The average age of a car on South African roads today is nine and a half years. That means the average driver is tooling along without benefit of modern safety technology. But it’s possible to bring those old cars up to speed. And it’s surprisingly easy and affordable. Some systems are free. Others sell for only a few bucks and can be installed DIY.

Adding the right technology to an older vehicle can make it feel brand new. Cars have been upgrading their interior tech for years, coming out with bigger and better ways to defeat their competitors with superior upgrades. You don’t have to buy a new car to add these features to your car, but rather, you can buy a piece of addable technology. This tech ranges from expensive to inexpensive, but they serve the purpose of increasing the joy you find while driving your car.

Each piece of new car tech is geared towards a specific audience, hoping to meet the needs of a smaller more centralized group of people. It ranges in style and usability, but there is something for everyone.  When perusing the options list on your new car watch the bottom line but make sure you choose with an eye to attracting the next owner as well.

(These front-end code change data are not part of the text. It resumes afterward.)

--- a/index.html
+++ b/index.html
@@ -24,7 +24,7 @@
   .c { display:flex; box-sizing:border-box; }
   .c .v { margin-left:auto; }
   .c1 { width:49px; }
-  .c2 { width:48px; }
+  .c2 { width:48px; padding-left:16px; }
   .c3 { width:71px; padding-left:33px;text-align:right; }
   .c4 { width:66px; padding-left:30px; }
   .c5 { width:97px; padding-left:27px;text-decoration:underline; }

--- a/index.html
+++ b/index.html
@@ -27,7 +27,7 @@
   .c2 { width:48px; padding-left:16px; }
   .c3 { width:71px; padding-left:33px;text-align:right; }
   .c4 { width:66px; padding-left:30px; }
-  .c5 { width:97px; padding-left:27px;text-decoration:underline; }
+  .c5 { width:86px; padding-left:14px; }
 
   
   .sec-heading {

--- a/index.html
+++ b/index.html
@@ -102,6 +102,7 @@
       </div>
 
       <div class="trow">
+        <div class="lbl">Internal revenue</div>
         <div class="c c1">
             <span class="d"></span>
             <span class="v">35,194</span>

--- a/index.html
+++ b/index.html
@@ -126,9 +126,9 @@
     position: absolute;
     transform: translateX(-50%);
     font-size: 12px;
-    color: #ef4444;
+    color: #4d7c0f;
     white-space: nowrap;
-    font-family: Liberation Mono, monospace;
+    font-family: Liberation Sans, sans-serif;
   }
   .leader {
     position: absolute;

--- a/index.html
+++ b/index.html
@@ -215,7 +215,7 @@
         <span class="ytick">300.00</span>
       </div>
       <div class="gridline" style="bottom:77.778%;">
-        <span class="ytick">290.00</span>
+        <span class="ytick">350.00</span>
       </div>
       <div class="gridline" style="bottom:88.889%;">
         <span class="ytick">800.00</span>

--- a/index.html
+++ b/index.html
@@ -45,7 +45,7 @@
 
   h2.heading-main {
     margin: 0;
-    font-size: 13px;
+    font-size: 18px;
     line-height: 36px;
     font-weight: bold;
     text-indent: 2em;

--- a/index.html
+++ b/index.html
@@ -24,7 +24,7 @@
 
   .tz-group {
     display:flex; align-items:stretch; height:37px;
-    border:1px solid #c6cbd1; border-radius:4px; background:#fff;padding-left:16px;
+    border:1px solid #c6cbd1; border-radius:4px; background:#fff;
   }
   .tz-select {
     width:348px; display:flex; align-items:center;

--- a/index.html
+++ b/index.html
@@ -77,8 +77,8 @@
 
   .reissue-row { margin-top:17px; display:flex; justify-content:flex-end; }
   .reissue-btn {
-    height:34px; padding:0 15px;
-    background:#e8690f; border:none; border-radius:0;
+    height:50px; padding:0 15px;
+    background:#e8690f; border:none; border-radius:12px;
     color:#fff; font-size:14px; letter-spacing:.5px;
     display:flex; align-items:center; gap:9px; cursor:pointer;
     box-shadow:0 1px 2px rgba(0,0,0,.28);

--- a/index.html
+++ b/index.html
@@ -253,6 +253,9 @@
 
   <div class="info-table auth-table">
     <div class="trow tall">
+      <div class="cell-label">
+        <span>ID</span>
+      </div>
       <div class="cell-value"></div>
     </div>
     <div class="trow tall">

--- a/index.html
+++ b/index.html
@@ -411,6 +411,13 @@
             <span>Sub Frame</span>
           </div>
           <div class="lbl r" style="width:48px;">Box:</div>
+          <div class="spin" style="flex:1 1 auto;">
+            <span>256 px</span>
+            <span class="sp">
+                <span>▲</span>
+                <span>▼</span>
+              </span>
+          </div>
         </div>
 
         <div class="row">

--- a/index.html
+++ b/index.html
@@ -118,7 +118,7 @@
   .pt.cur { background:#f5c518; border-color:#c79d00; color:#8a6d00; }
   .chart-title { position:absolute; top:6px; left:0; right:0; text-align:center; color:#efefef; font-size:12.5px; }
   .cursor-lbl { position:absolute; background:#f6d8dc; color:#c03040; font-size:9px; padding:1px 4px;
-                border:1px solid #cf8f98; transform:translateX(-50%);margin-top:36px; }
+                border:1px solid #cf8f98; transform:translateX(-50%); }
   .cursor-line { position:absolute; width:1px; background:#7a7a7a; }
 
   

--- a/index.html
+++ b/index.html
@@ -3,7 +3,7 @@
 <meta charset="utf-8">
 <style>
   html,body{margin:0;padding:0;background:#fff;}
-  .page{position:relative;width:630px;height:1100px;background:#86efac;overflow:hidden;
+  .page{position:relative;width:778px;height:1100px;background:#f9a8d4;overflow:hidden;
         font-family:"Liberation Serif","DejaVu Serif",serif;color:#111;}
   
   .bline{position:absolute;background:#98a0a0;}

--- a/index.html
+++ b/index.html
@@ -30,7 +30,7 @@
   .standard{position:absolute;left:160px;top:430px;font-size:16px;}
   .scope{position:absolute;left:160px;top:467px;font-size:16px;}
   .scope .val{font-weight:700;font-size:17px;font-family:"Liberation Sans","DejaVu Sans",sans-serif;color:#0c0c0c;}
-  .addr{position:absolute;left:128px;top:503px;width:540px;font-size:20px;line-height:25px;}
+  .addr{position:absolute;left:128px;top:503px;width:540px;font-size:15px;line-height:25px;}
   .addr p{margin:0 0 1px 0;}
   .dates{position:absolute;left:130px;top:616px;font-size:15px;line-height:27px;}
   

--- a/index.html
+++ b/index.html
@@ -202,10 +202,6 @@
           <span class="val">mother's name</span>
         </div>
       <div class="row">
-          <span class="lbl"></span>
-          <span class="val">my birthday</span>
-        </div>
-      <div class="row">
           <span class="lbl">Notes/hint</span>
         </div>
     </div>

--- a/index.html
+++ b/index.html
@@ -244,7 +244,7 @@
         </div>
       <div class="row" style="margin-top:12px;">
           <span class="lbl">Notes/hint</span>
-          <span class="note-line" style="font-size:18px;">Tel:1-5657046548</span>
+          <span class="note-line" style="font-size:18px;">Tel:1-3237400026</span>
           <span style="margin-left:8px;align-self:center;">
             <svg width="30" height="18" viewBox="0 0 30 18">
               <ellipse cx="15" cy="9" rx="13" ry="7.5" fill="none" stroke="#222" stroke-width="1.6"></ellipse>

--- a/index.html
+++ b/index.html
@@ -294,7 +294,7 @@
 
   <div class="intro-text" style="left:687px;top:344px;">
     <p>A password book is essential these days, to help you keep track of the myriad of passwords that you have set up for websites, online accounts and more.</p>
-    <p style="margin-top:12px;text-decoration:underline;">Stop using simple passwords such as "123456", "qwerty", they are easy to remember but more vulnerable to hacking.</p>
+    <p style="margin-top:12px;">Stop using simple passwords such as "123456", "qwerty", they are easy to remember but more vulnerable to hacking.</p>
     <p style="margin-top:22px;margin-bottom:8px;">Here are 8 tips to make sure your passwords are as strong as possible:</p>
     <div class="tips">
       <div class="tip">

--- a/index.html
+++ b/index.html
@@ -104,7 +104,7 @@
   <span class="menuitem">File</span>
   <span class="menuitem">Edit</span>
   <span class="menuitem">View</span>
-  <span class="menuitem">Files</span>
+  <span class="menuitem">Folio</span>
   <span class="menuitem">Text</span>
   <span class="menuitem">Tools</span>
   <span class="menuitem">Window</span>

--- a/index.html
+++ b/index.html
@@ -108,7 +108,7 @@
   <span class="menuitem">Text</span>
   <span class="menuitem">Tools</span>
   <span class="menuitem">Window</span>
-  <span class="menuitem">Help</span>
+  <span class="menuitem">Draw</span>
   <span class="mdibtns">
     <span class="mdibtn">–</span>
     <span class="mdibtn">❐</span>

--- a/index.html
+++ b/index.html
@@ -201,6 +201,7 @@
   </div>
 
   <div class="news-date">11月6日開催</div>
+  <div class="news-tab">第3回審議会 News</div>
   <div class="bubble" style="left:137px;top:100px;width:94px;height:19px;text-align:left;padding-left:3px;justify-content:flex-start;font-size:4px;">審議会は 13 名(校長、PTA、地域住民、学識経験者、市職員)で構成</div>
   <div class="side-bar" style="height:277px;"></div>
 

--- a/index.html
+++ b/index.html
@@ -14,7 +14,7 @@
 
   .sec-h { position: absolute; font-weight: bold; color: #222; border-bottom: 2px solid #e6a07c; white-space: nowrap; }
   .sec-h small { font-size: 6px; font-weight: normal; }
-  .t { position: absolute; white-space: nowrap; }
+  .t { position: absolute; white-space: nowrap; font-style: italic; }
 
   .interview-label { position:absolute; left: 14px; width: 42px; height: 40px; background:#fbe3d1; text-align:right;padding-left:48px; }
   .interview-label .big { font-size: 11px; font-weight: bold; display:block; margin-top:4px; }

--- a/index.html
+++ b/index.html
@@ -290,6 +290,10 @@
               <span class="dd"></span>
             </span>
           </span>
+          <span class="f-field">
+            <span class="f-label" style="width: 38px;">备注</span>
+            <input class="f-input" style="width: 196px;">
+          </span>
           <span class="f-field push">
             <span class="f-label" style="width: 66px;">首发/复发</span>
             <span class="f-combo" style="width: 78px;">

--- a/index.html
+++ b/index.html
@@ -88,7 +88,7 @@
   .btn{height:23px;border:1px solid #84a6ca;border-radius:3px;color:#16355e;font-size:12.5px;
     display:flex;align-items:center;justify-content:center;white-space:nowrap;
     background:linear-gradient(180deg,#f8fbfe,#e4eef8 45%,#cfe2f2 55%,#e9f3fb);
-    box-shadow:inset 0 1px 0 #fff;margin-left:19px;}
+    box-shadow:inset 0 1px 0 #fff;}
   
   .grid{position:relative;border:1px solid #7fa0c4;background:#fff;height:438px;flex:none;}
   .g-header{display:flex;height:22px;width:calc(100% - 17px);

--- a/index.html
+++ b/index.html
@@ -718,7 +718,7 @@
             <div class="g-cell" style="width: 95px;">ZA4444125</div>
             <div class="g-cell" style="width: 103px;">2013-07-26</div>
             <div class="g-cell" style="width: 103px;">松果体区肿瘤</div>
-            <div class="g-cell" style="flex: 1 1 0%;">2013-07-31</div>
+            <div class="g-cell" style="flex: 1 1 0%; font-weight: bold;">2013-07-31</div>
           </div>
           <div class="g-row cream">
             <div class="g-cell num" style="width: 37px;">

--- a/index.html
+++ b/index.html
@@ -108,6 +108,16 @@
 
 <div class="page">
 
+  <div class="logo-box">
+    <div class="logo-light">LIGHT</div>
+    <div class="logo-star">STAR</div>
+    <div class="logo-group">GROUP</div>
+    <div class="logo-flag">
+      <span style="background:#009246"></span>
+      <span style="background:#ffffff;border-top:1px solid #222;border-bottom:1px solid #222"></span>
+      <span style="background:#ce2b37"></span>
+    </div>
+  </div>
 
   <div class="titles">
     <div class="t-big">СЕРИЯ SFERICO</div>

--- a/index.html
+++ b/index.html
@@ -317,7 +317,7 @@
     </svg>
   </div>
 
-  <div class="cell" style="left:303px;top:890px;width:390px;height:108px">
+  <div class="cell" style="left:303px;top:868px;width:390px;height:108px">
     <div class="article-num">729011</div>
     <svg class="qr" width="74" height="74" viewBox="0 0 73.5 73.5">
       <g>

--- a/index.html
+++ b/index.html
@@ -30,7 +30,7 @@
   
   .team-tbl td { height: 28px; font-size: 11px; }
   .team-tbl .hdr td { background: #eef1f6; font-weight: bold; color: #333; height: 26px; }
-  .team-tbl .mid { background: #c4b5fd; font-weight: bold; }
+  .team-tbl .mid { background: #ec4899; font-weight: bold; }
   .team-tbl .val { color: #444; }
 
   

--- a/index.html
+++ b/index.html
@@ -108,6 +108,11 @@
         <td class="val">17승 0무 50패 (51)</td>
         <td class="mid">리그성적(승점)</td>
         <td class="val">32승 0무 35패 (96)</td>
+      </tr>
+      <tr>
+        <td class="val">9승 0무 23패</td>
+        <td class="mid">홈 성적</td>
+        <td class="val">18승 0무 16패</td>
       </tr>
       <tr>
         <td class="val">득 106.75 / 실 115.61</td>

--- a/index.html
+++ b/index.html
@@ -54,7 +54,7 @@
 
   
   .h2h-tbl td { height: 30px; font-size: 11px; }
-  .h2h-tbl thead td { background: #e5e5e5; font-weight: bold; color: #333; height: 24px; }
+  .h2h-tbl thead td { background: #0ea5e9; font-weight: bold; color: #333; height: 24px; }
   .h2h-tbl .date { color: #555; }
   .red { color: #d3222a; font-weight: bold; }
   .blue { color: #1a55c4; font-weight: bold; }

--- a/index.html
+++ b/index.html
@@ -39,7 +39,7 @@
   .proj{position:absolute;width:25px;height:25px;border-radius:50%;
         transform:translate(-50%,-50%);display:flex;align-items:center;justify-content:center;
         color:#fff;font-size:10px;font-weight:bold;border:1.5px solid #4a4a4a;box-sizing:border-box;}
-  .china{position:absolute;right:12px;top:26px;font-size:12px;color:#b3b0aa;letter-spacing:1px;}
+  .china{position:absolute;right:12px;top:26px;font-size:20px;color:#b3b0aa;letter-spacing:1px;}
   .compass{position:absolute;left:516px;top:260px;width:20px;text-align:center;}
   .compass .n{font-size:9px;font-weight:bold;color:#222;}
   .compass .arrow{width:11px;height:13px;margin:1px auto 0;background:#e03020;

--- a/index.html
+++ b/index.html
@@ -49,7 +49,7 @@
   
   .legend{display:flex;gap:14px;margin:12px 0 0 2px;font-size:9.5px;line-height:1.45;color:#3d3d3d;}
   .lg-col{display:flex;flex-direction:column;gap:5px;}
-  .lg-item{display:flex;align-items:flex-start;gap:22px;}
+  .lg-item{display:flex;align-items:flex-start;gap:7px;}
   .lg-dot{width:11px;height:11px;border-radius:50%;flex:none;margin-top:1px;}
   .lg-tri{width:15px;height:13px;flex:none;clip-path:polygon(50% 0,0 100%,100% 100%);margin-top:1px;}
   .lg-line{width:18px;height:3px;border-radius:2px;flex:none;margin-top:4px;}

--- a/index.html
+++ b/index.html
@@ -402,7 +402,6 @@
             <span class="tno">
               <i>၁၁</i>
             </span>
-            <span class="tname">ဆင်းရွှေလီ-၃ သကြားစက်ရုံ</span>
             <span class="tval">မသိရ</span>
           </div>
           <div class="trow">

You may love to let in the light, but sunroofs are pricey, and many panoramic ones don’t even open so what is the point. Yes, they can brighten up an interior, but they also let in a lot of glare and reduce the effectiveness of cabin headliner sound insulation. These roofs also add a lot of weight to a car – and in the wrong place. It impacts on the centre of gravity, making the car potentially less dynamic and the extra weight means higher fuel economy and emissions.

For a couple thousand Rands, drivers can add new safety technology — like forward collision warning systems or backup cameras — to older cars. Consumers must do the math to decide whether it’s better to add aftermarket systems to an older car, which could have increased maintenance costs overall, or save up for a new one.

The extras on your vehicle can easily add 50% to its value and failing to specify these items puts you at risk of being underinsured – and being paid less than you were expecting when you claim. Examples of extras include tow bars, bull bars, sunroofs, navigation systems, interior trim, paint finishes, wraps, branding, tracking devices, wheels, music systems, leather seats, winches, off-road features, antitheft devices, window treatments, an extra row of seats, baby seats, canopies, modifications for specific uses and an almost endless list of added features that enhance the vehicle’s functional ability or aesthetic appeal.

So be sure to report all these new upgrades to your insurance as well. Happy Driving!